Measuring statistical evidence in genetics
Conference
64th ISI World Statistics Congress
Format: IPS Abstract
Keywords: likelihood, statistical_genetics
Session: IPS 221 - Statistical evidence: Bayes, likelihood, frequentist and game-theoretic viewpoints
Monday 17 July 2 p.m. - 3:40 p.m. (Canada/Eastern)
Abstract
Contemporary genetic epidemiology, and in particular genome-wide association or gene expression studies, are characterized by significant multiple hypothesis testing and require assessment of whether association exists for each ‘test’, their strength and the evidence in relation to the others. Despite the common practice of comparing P-values across different hypothesis tests in genetics, P-values must be interpreted alongside the sample size and experimental design used for their computation.

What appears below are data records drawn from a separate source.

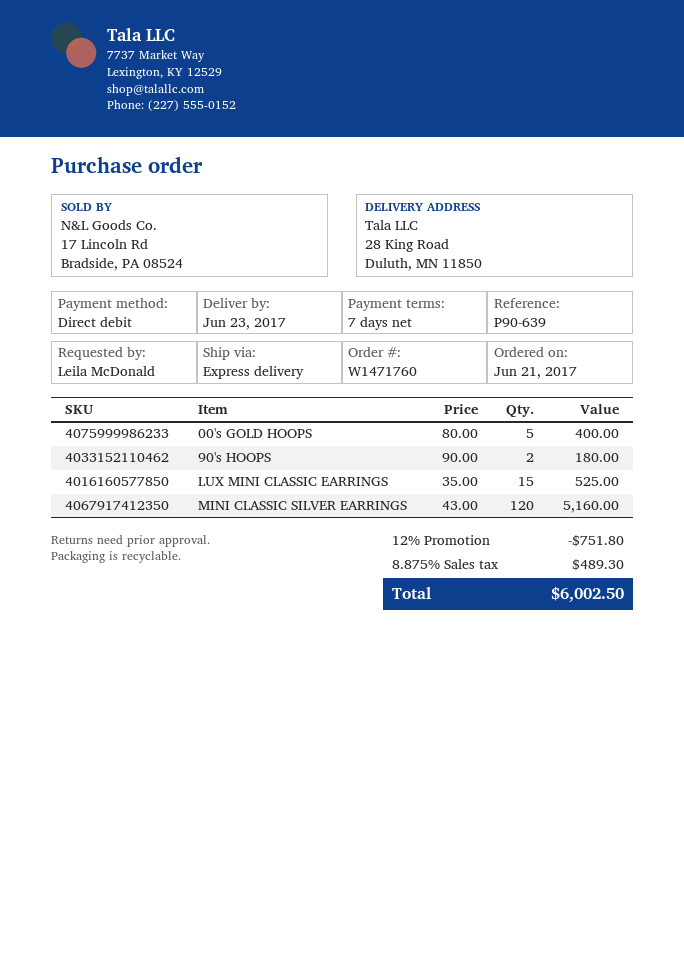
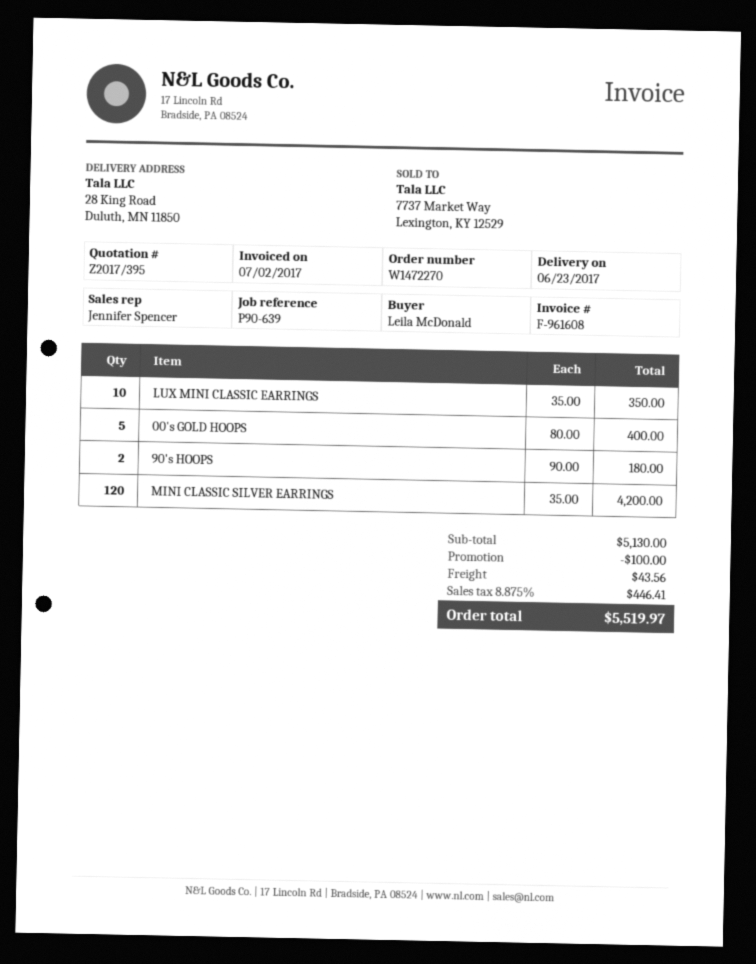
order number: W1471760 -> W1472270
LUX MINI CLASSIC EARRINGS: 15 x 35.00 = 525.00 -> 10 x 35.00 = 350.00
MINI CLASSIC SILVER EARRINGS: 120 x 43.00 = 5160.00 -> 120 x 35.00 = 4200.00
discount: 751.80 -> 100.00
shipping: none -> 43.56
tax: 8.875% = 489.30 -> 8.875% = 446.41
total: 6002.50 -> 5519.97

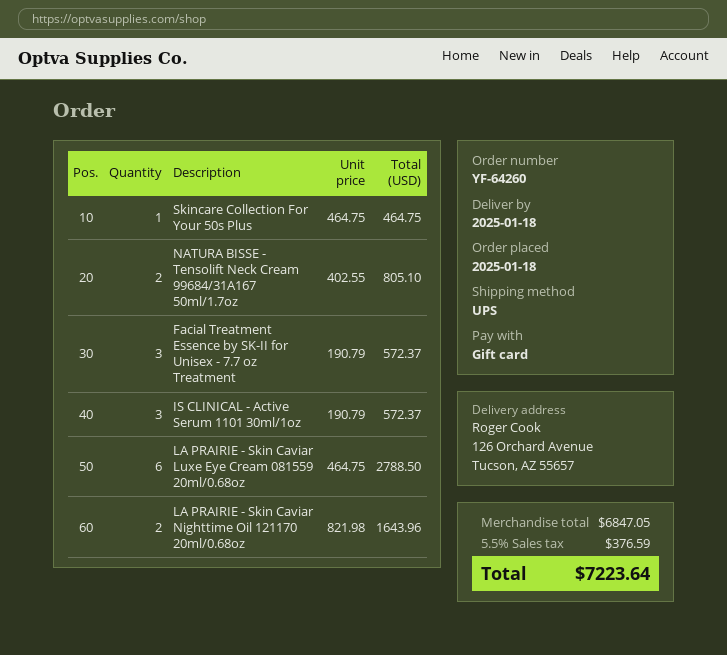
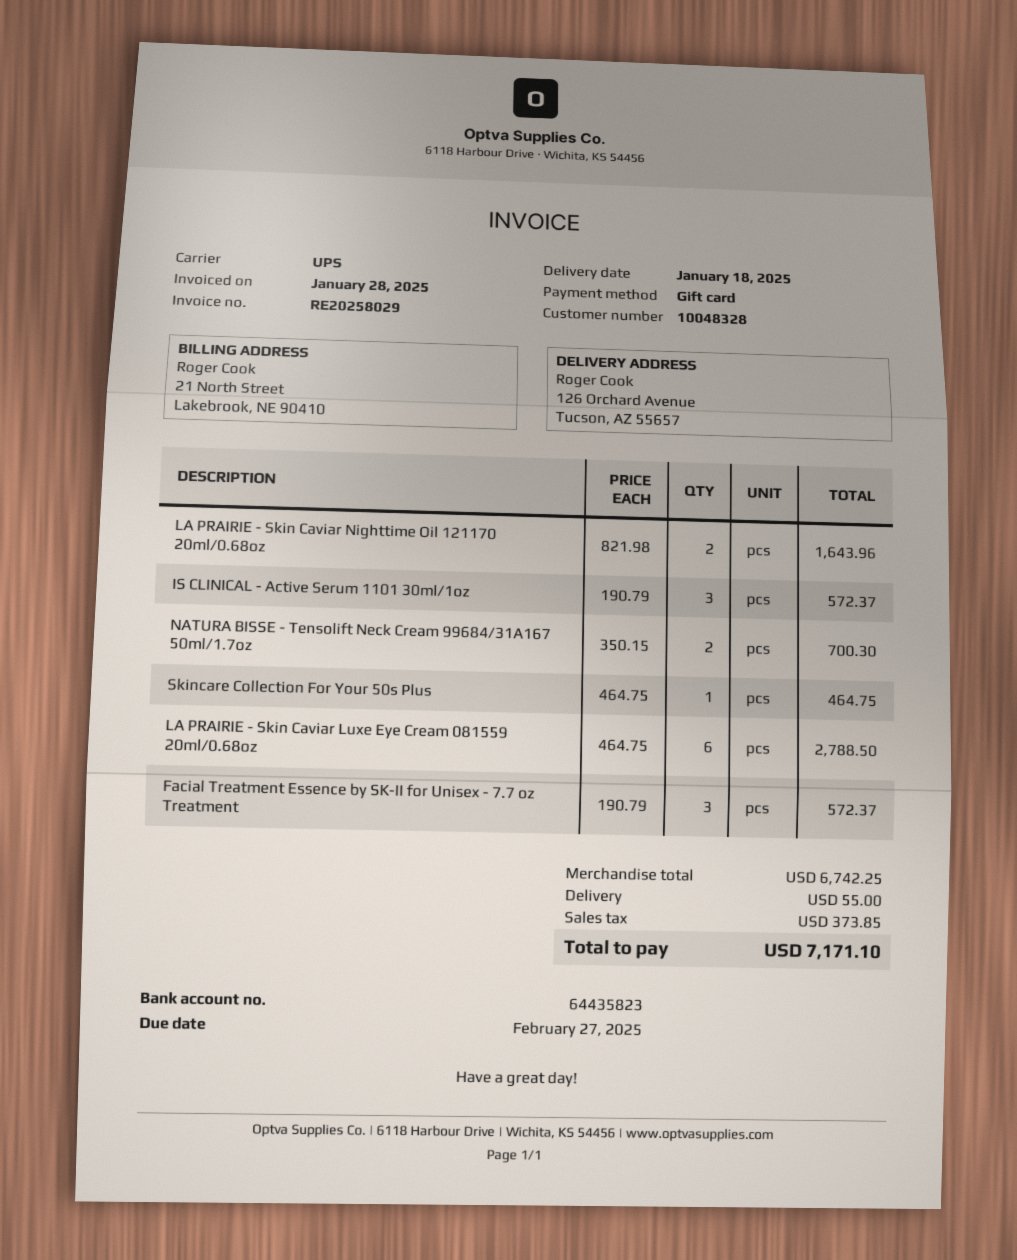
NATURA BISSE - Tensolift Neck Cream 99684/31A167 50ml/1.7oz: 2 x 402.55 = 805.10 -> 2 x 350.15 = 700.30
subtotal: 6847.05 -> 6742.25
shipping: none -> 55.00
tax: 376.59 -> 373.85
total: 7223.64 -> 7171.10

Here, we derive and apply new methodology for differential gene expression analysis using the evidential statistical paradigm, demonstrating how to measure statistical evidence in the presence of covariates, model misspecification, and for composite hypotheses. Existing methodology uses both frequentist and Bayesian paradigms but have largely been derived assuming analysis is carried out in small samples. With increasing size and complexity of differential gene expression studies, new measures of statistical evidence that are sensible and can leverage large sample properties amid the analysis of big data are now available.